> TASK
Word for word, and with pictures excluded, copy out all the records that follow.

> MATERIAL SHOWN

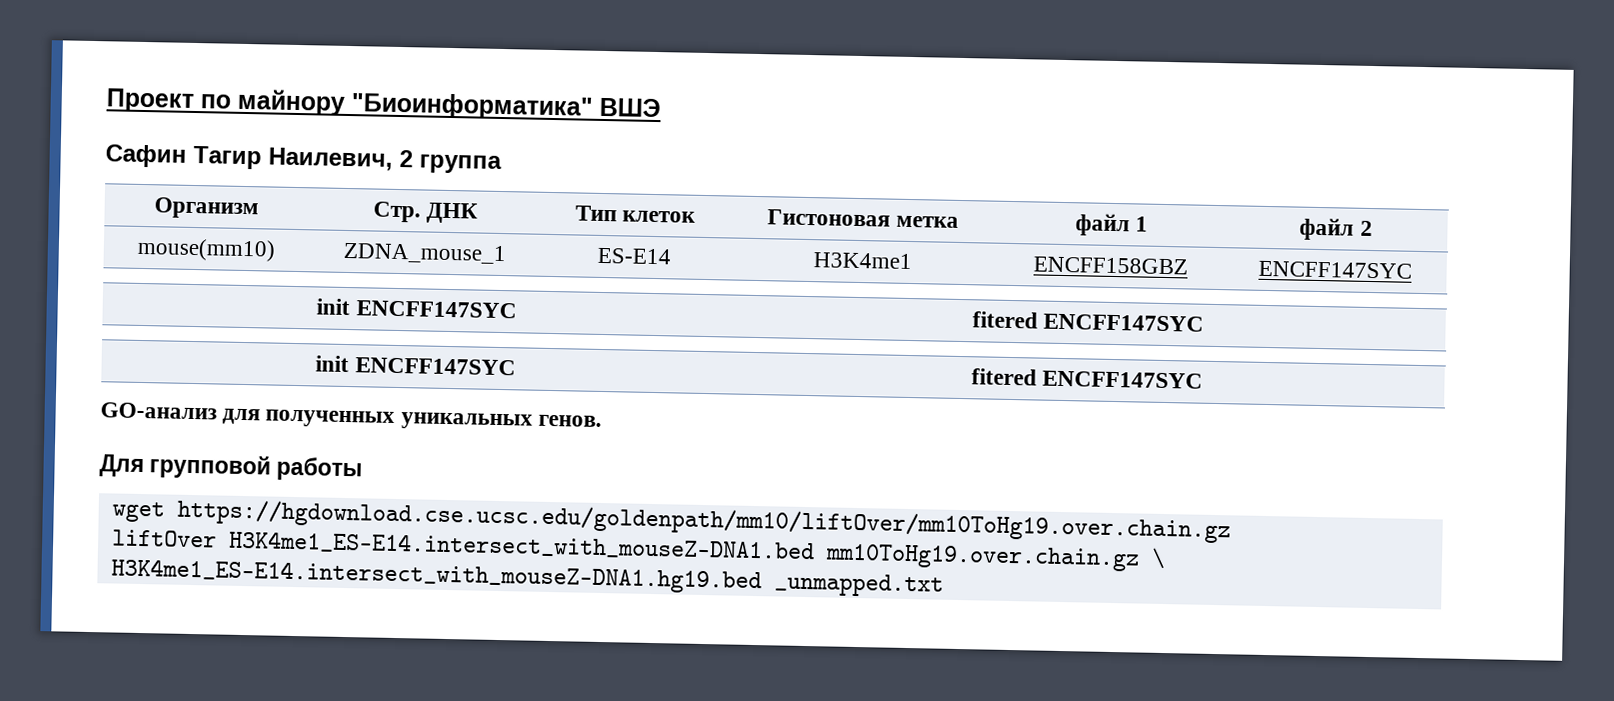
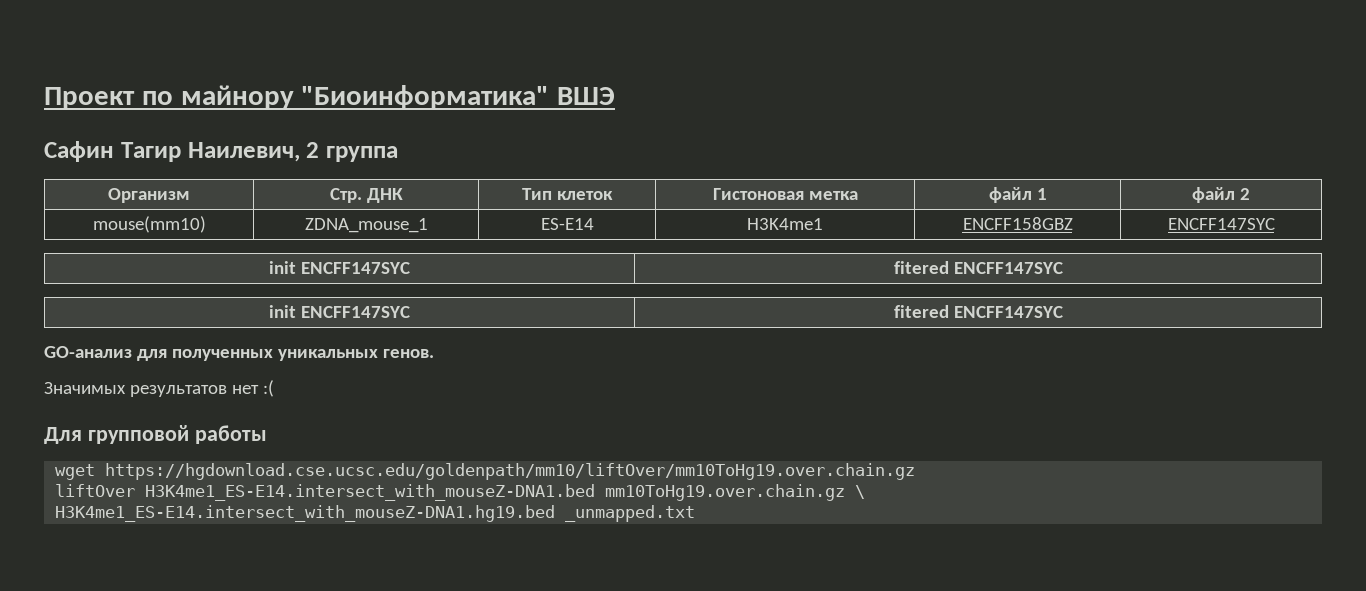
(602, 420) none -> [44,380,274,397] // Значимых результатов нет :(

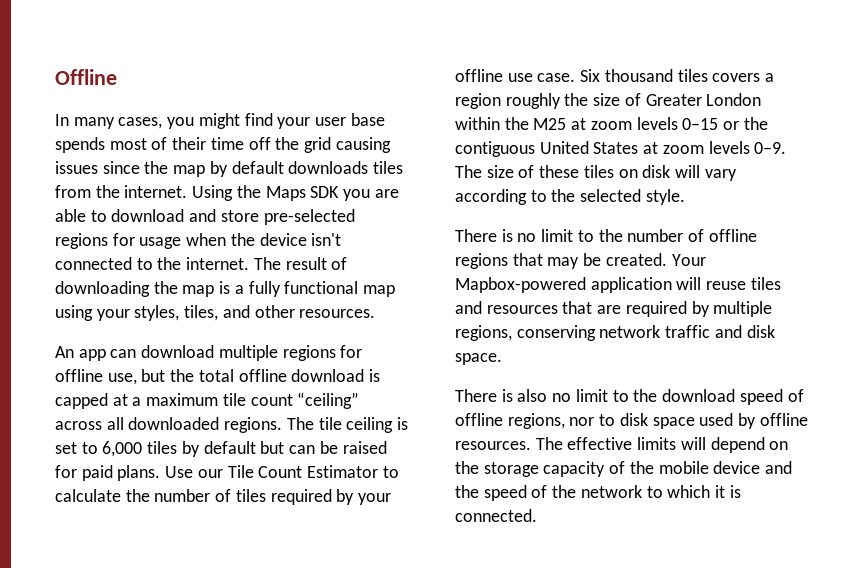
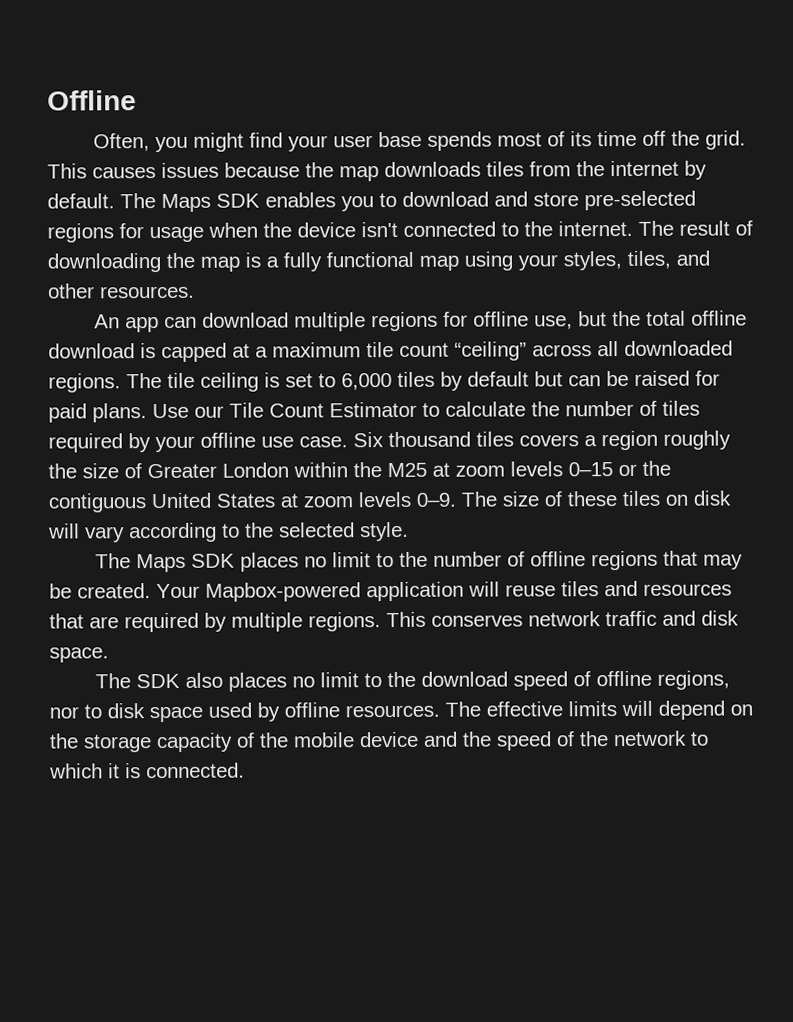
[55,114,163,129] In many cases, -> [92,133,150,152] Often,
[172,137,207,150] their -> [569,131,592,147] its
[304,137,391,153] [55,161,404,177] [55,185,399,201] [55,209,86,222] grid causing issues since the map by default downloads tiles from the internet. Using the Maps SDK you are able -> [704,130,746,150] [47,160,707,182] [47,192,374,213] grid. This causes issues because the map downloads tiles from the internet by default. The Maps SDK enables you
[455,229,513,242] There is -> [94,552,299,573] The Maps SDK places
[455,325,596,341] regions, conserving -> [308,611,523,632] regions. This conserves
[455,389,548,402] There is also -> [94,672,287,692] The SDK also places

> WRITTEN RESPONSE
(602, 420) none -> [44,380,274,397] // Значимых результатов нет :(

[55,114,163,129] In many cases, -> [92,133,150,152] Often,
[172,137,207,150] their -> [569,131,592,147] its
[304,137,391,153] [55,161,404,177] [55,185,399,201] [55,209,86,222] grid causing issues since the map by default downloads tiles from the internet. Using the Maps SDK you are able -> [704,130,746,150] [47,160,707,182] [47,192,374,213] grid. This causes issues because the map downloads tiles from the internet by default. The Maps SDK enables you
[455,229,513,242] There is -> [94,552,299,573] The Maps SDK places
[455,325,596,341] regions, conserving -> [308,611,523,632] regions. This conserves
[455,389,548,402] There is also -> [94,672,287,692] The SDK also places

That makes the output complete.